▶ **Work order**: All records below are to be repeated exactly, with the pictures left out.
--- --- ---
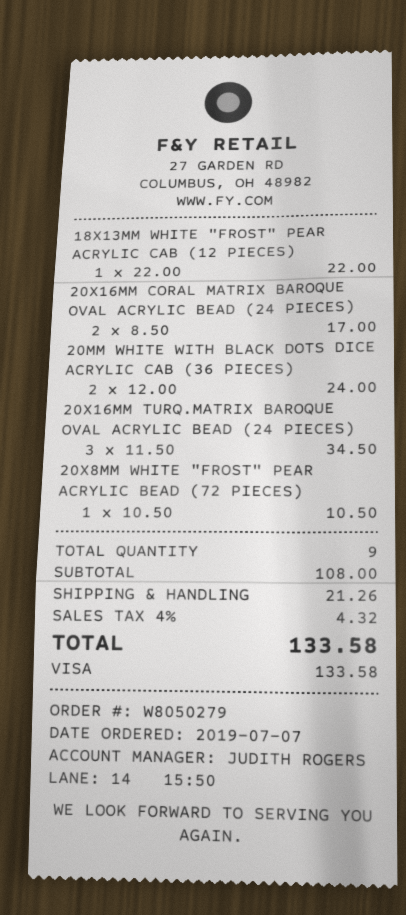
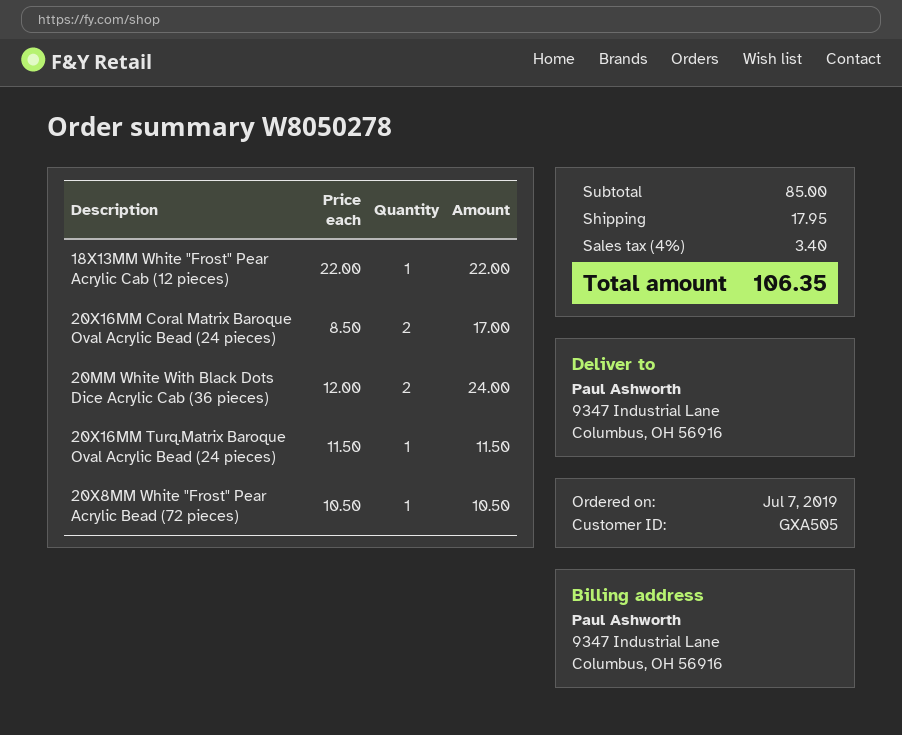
order number: W8050279 -> W8050278
20X16MM TURQ.MATRIX BAROQUE OVAL ACRYLIC BEAD (24 PIECES): 3 x 11.50 = 34.50 -> 1 x 11.50 = 11.50
subtotal: 108.00 -> 85.00
shipping: 21.26 -> 17.95
tax: 4% = 4.32 -> 4% = 3.40
total: 133.58 -> 106.35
--- --- ---
▶ **Solved problem**:
order number: W8050279 -> W8050278
20X16MM TURQ.MATRIX BAROQUE OVAL ACRYLIC BEAD (24 PIECES): 3 x 11.50 = 34.50 -> 1 x 11.50 = 11.50
subtotal: 108.00 -> 85.00
shipping: 21.26 -> 17.95
tax: 4% = 4.32 -> 4% = 3.40
total: 133.58 -> 106.35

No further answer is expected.